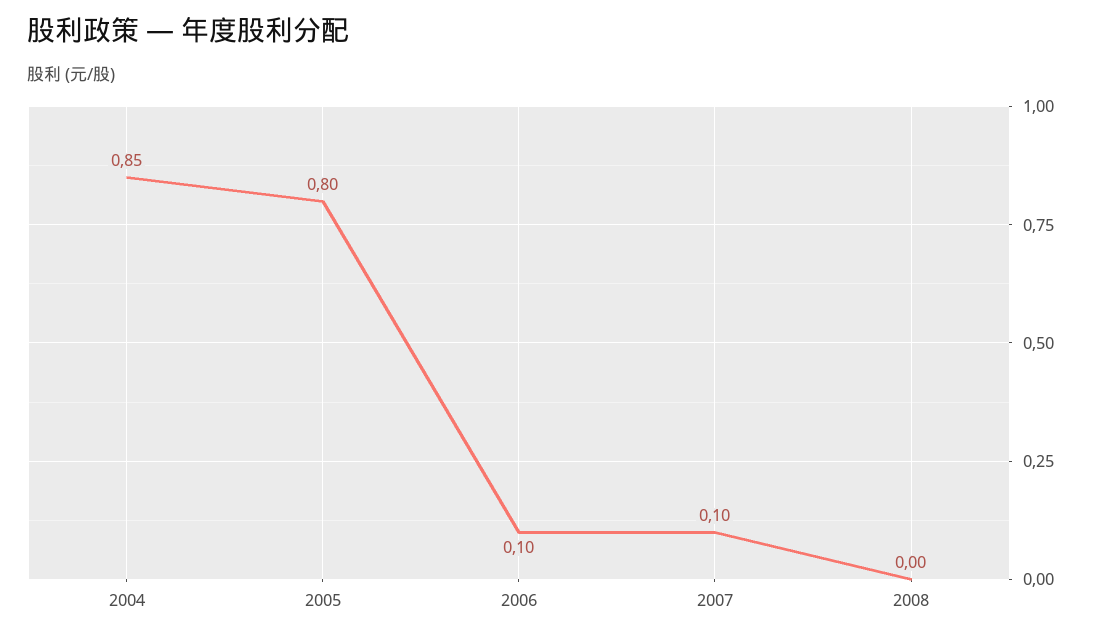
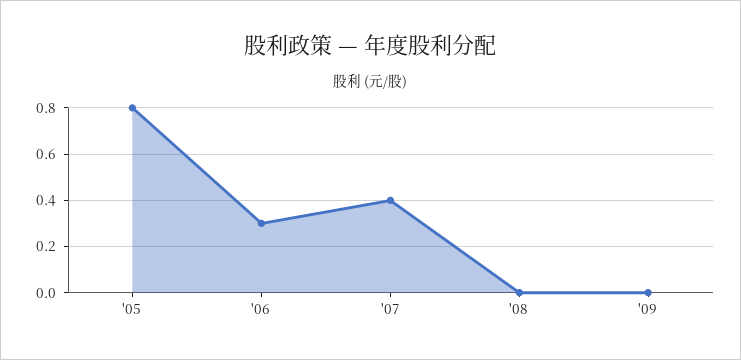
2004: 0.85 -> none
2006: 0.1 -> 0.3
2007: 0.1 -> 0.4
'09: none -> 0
- - -
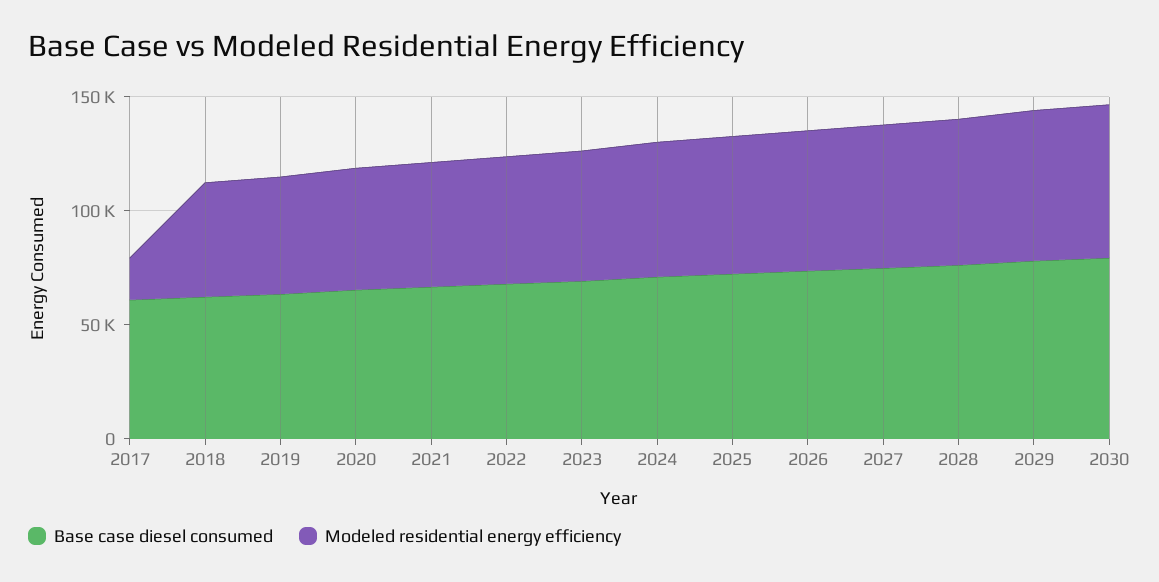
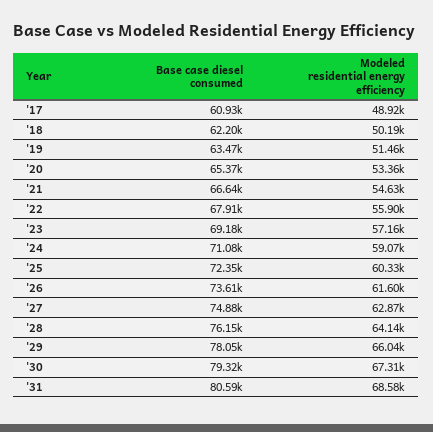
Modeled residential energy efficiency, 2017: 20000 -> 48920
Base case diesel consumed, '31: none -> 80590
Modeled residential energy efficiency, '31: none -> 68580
- - -
» WORK INSTRUCTION:
Work through the entries above and report the number of lines that include "residential", with nothing else.

» RESPONSE BOX:
2